▶ **Problem requirements**:
Where the string "actually" occurs in a line of the entries below, copy that line.

▶ **Exercise materials**:
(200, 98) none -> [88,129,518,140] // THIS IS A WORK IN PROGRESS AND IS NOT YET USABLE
* * *
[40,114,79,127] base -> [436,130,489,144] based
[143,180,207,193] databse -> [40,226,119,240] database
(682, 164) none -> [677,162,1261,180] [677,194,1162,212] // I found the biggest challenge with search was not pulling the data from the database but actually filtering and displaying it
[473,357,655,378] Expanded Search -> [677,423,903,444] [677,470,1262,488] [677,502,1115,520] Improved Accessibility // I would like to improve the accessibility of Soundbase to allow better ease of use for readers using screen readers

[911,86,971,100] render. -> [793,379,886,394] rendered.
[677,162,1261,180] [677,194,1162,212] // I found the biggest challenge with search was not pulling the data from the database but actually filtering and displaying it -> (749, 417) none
...
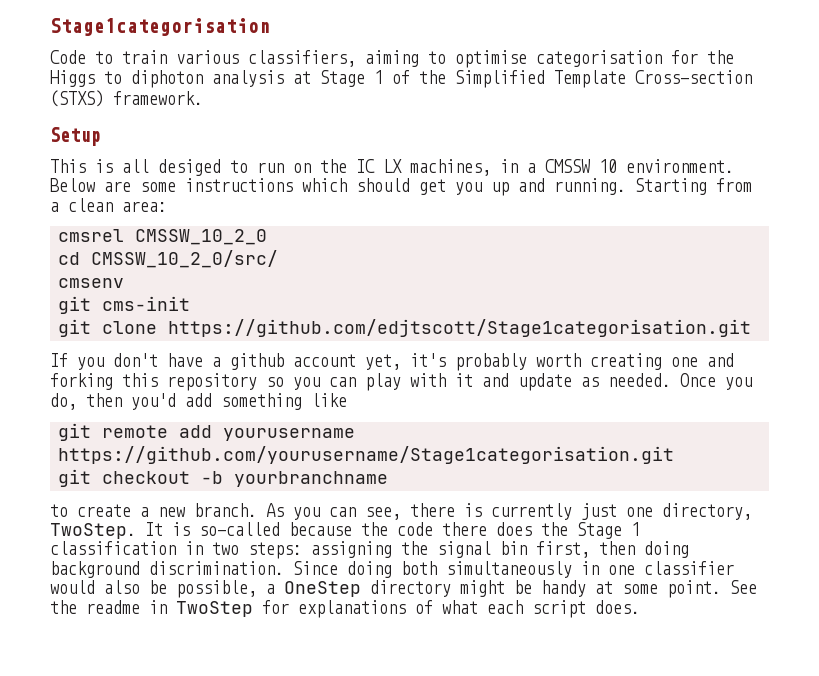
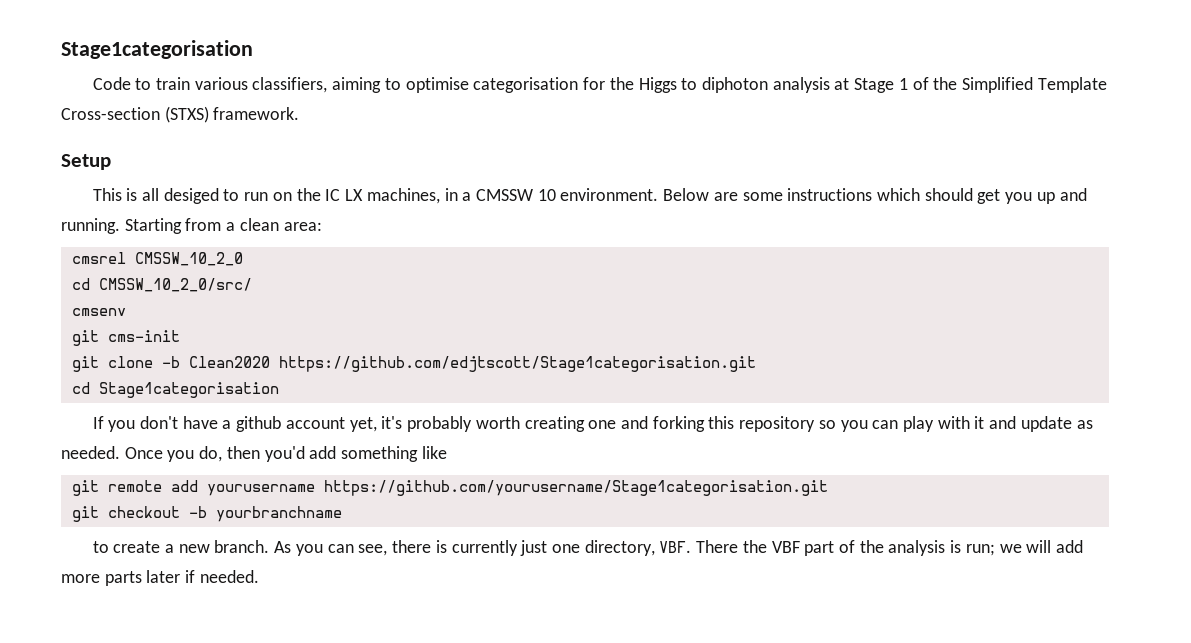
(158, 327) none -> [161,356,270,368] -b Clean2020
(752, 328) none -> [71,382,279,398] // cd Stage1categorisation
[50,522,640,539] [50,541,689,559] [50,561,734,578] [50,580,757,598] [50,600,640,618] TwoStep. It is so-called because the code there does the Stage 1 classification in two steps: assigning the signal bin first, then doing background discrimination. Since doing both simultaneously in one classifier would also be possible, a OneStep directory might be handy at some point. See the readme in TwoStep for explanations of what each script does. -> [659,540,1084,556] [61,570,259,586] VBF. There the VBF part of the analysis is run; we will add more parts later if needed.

▶ **Answer to this exercise**:
(682, 164) none -> [677,162,1261,180] [677,194,1162,212] // I found the biggest challenge with search was not pulling the data from the database but actually filtering and displaying it
[677,162,1261,180] [677,194,1162,212] // I found the biggest challenge with search was not pulling the data from the database but actually filtering and displaying it -> (749, 417) none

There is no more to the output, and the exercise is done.